▶ Source information
--- START ---
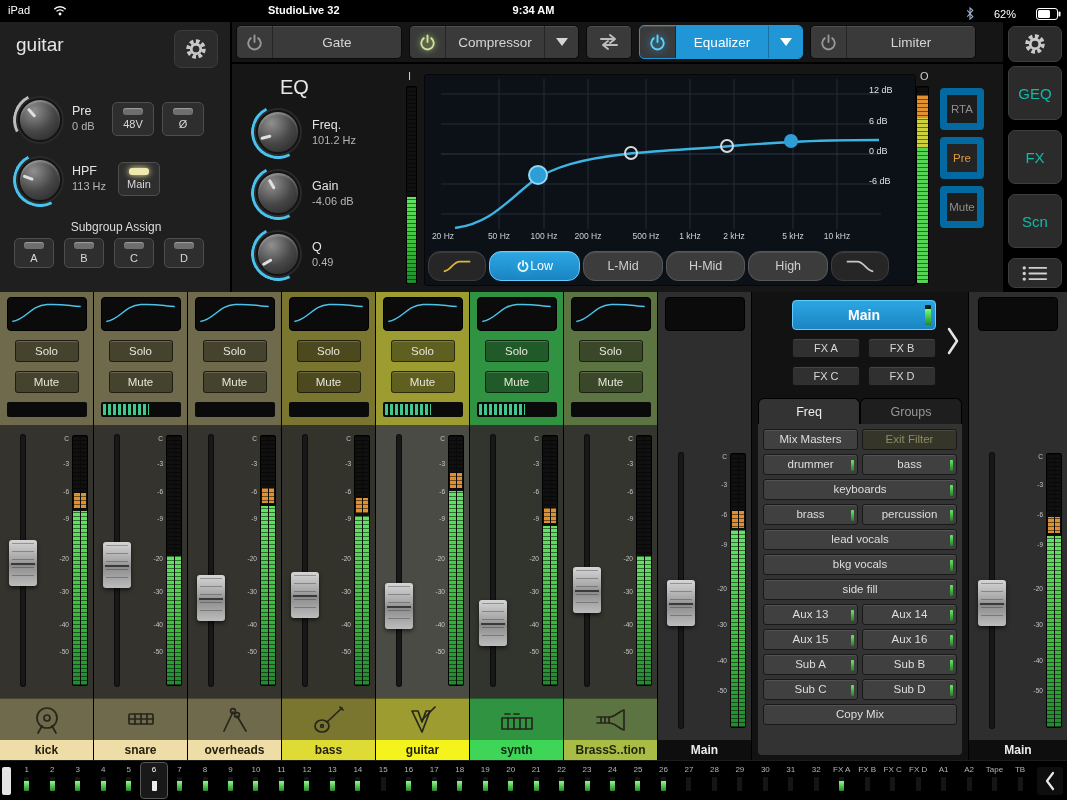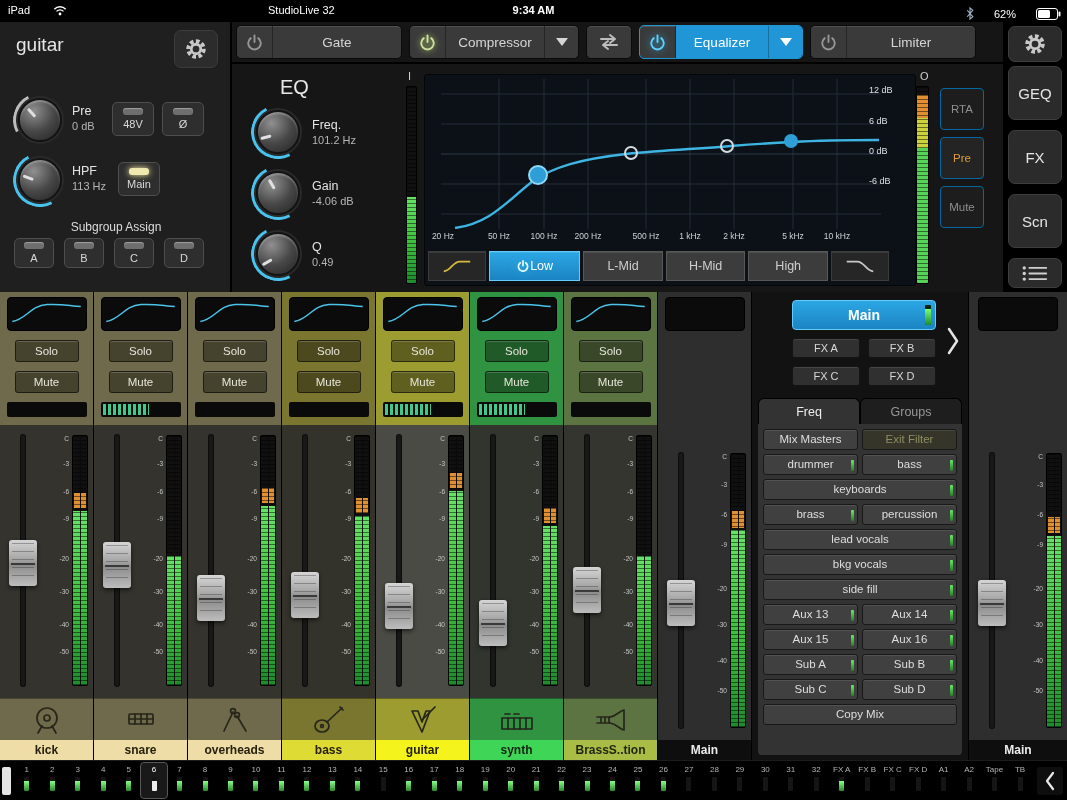--- a/index.html
+++ b/index.html
@@ -10,7 +10,7 @@
   
   .statusbar{position:absolute;top:0;left:0;width:100%;height:22px;background:#000;color:#fff;font-size:11px}
   .sb-left{position:absolute;left:8px;top:4px;display:flex;gap:23px;align-items:center}
-  .sb-console{position:absolute;left:268px;top:4px;font-weight:normal}
+  .sb-console{position:absolute;left:268px;top:4px;font-weight:bold}
   .sb-time{position:absolute;left:0;right:0;top:4px;text-align:center;font-weight:bold}
   .sb-right{position:absolute;right:6px;top:7px;display:flex;gap:20px;align-items:flex-end}
 

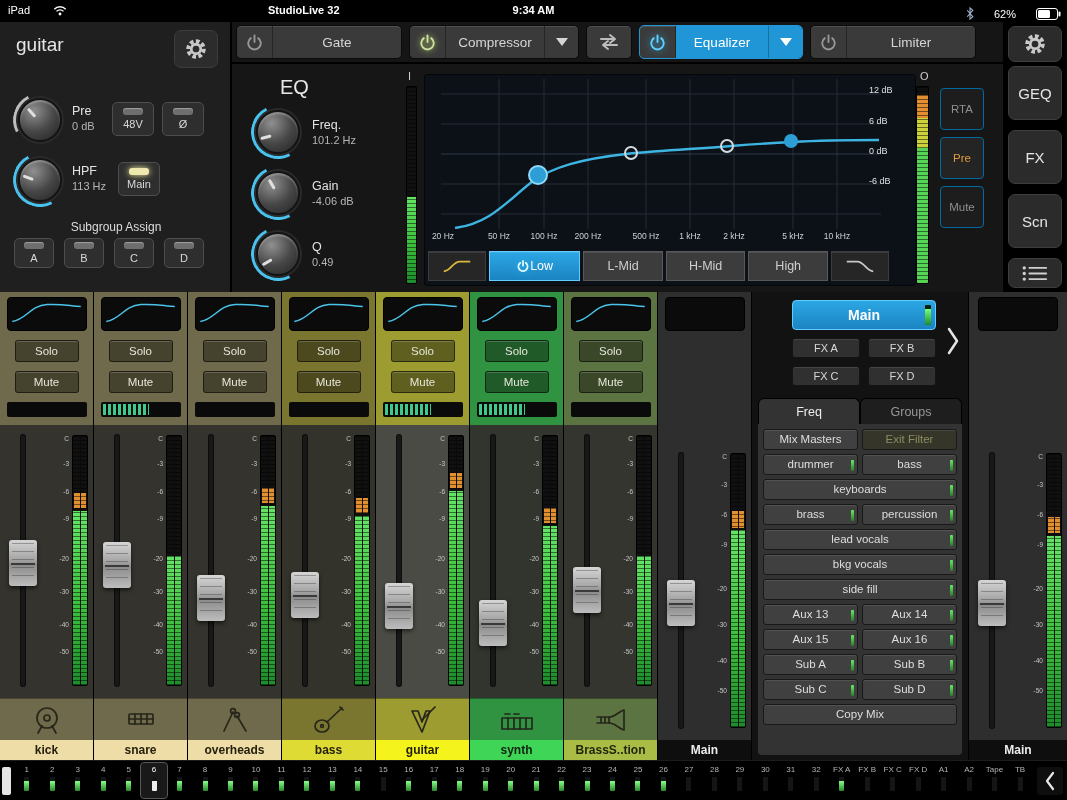--- a/index.html
+++ b/index.html
@@ -102,7 +102,7 @@
   
   .rail{position:absolute;left:1003px;top:22px;width:64px;height:270px;background:#000}
   .rail-btn{position:absolute;left:5px;width:54px;background:#2b2b2b;border:1px solid #3e3e3e;border-radius:7px;
-        display:grid;place-items:center;font-size:15px;color:#e5e5e5}
+        display:grid;place-items:center;font-size:15px;color:#14b8a6}
   .rb-gear{top:4px;height:36px;color:#c9c9c9}
   .rb-geq{top:44px;height:54px}
   .rb-fx{top:108px;height:54px}

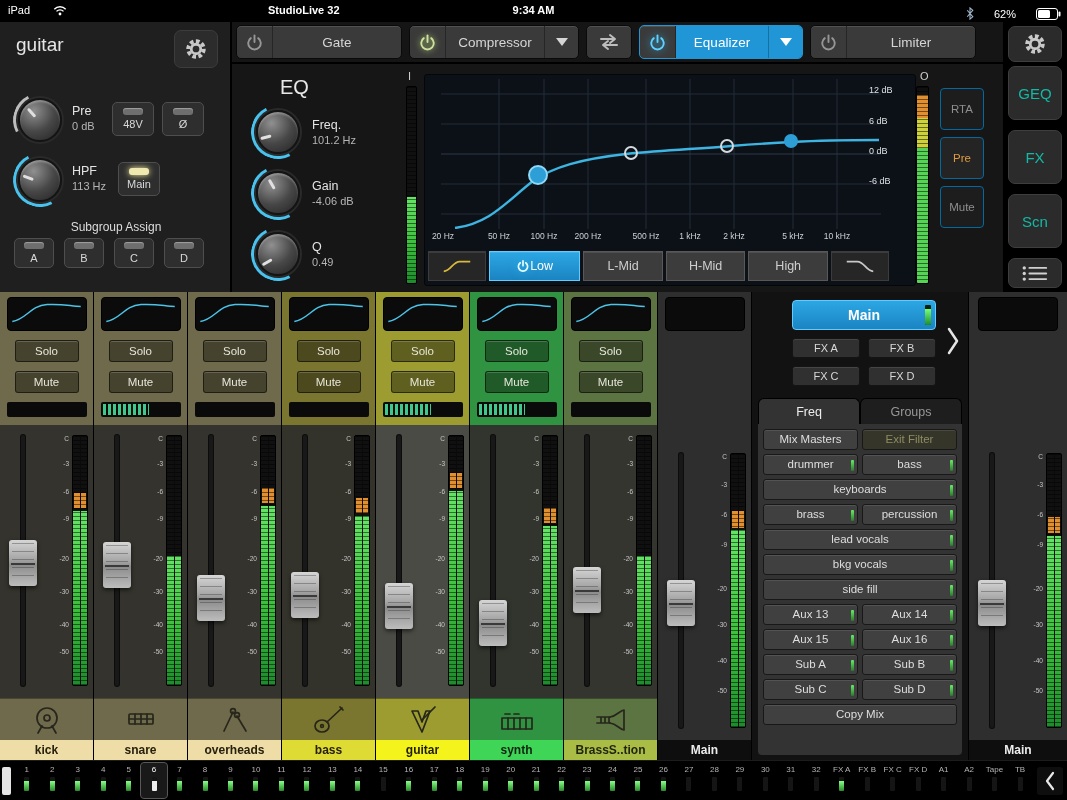--- a/index.html
+++ b/index.html
@@ -95,7 +95,7 @@
   .band.shelf{flex:0 0 58px;background:#262626;border-color:#3c3c3c}
   .band.active{background:linear-gradient(180deg,#2ca7e4,#1b84c2);border-color:#63ccff;color:#fff;flex:1.15}
   .side-tabs{position:absolute;left:708px;top:24px;display:flex;flex-direction:column;gap:7px}
-  .stab{width:44px;height:42px;background:#1d1d1d;border:1px solid #0369a1;border-radius:4px;display:grid;place-items:center;
+  .stab{width:44px;height:42px;background:#1d1d1d;border:7px solid #0369a1;border-radius:4px;display:grid;place-items:center;
         font-size:11.5px;color:#8f8f8f}
   .stab:nth-child(2){color:#e09a3c;background:#242424}
 

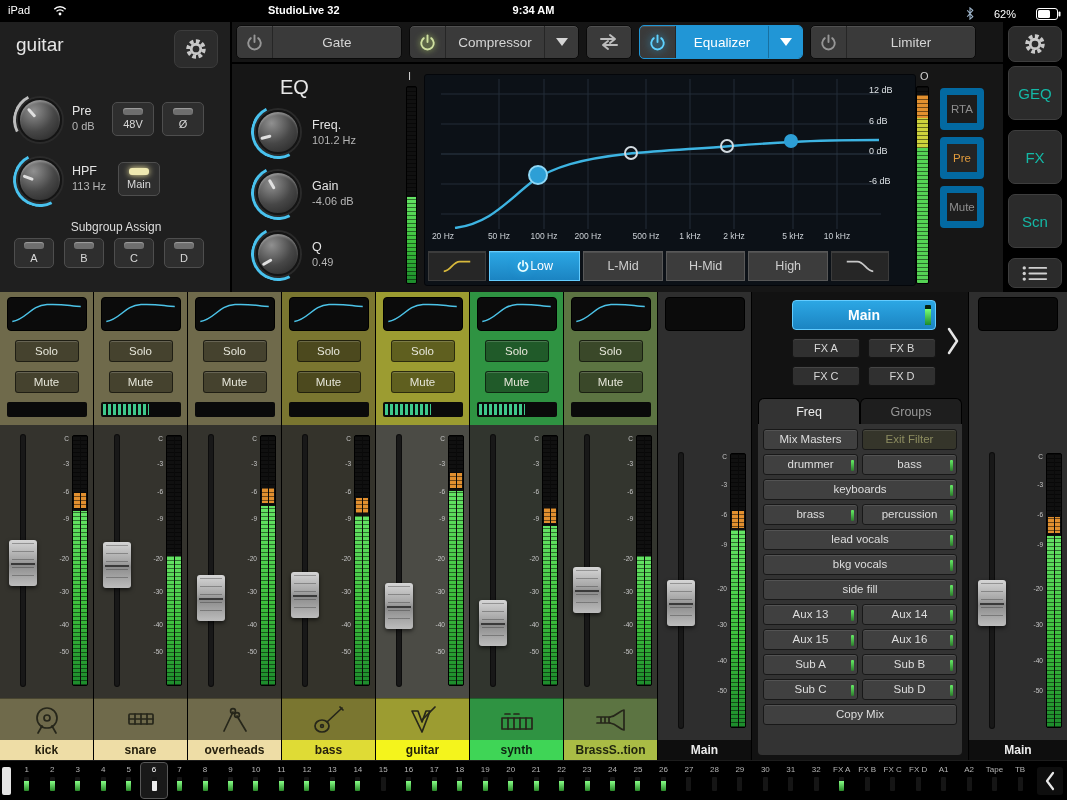--- a/index.html
+++ b/index.html
@@ -90,7 +90,7 @@
   .fl:nth-child(5){left:221px}.fl:nth-child(6){left:265px}.fl:nth-child(7){left:309px}.fl:nth-child(8){left:368px}
   .fl:nth-child(9){left:412px}
   .band-row{position:absolute;left:3px;right:26px;bottom:4px;height:30px;display:flex;gap:3px}
-  .band{flex:1;background:#3c3c3c;border:1px solid #585858;border-radius:0;display:flex;align-items:center;justify-content:center;
+  .band{flex:1;background:#3c3c3c;border:1px solid #585858;border-radius:12px;display:flex;align-items:center;justify-content:center;
         font-size:12.5px;color:#cfcfcf;box-shadow:inset 0 1px 0 rgba(255,255,255,.1)}
   .band.shelf{flex:0 0 58px;background:#262626;border-color:#3c3c3c}
   .band.active{background:linear-gradient(180deg,#2ca7e4,#1b84c2);border-color:#63ccff;color:#fff;flex:1.15}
--- END ---
▶ Activity
Only the words belong in your copy: restate the data above exactly and leave the images out.

▶ Result
--- a/index.html
+++ b/index.html
@@ -10,7 +10,7 @@
   
   .statusbar{position:absolute;top:0;left:0;width:100%;height:22px;background:#000;color:#fff;font-size:11px}
   .sb-left{position:absolute;left:8px;top:4px;display:flex;gap:23px;align-items:center}
-  .sb-console{position:absolute;left:268px;top:4px;font-weight:normal}
+  .sb-console{position:absolute;left:268px;top:4px;font-weight:bold}
   .sb-time{position:absolute;left:0;right:0;top:4px;text-align:center;font-weight:bold}
   .sb-right{position:absolute;right:6px;top:7px;display:flex;gap:20px;align-items:flex-end}
 

--- a/index.html
+++ b/index.html
@@ -102,7 +102,7 @@
   
   .rail{position:absolute;left:1003px;top:22px;width:64px;height:270px;background:#000}
   .rail-btn{position:absolute;left:5px;width:54px;background:#2b2b2b;border:1px solid #3e3e3e;border-radius:7px;
-        display:grid;place-items:center;font-size:15px;color:#e5e5e5}
+        display:grid;place-items:center;font-size:15px;color:#14b8a6}
   .rb-gear{top:4px;height:36px;color:#c9c9c9}
   .rb-geq{top:44px;height:54px}
   .rb-fx{top:108px;height:54px}

--- a/index.html
+++ b/index.html
@@ -95,7 +95,7 @@
   .band.shelf{flex:0 0 58px;background:#262626;border-color:#3c3c3c}
   .band.active{background:linear-gradient(180deg,#2ca7e4,#1b84c2);border-color:#63ccff;color:#fff;flex:1.15}
   .side-tabs{position:absolute;left:708px;top:24px;display:flex;flex-direction:column;gap:7px}
-  .stab{width:44px;height:42px;background:#1d1d1d;border:1px solid #0369a1;border-radius:4px;display:grid;place-items:center;
+  .stab{width:44px;height:42px;background:#1d1d1d;border:7px solid #0369a1;border-radius:4px;display:grid;place-items:center;
         font-size:11.5px;color:#8f8f8f}
   .stab:nth-child(2){color:#e09a3c;background:#242424}
 

--- a/index.html
+++ b/index.html
@@ -90,7 +90,7 @@
   .fl:nth-child(5){left:221px}.fl:nth-child(6){left:265px}.fl:nth-child(7){left:309px}.fl:nth-child(8){left:368px}
   .fl:nth-child(9){left:412px}
   .band-row{position:absolute;left:3px;right:26px;bottom:4px;height:30px;display:flex;gap:3px}
-  .band{flex:1;background:#3c3c3c;border:1px solid #585858;border-radius:0;display:flex;align-items:center;justify-content:center;
+  .band{flex:1;background:#3c3c3c;border:1px solid #585858;border-radius:12px;display:flex;align-items:center;justify-content:center;
         font-size:12.5px;color:#cfcfcf;box-shadow:inset 0 1px 0 rgba(255,255,255,.1)}
   .band.shelf{flex:0 0 58px;background:#262626;border-color:#3c3c3c}
   .band.active{background:linear-gradient(180deg,#2ca7e4,#1b84c2);border-color:#63ccff;color:#fff;flex:1.15}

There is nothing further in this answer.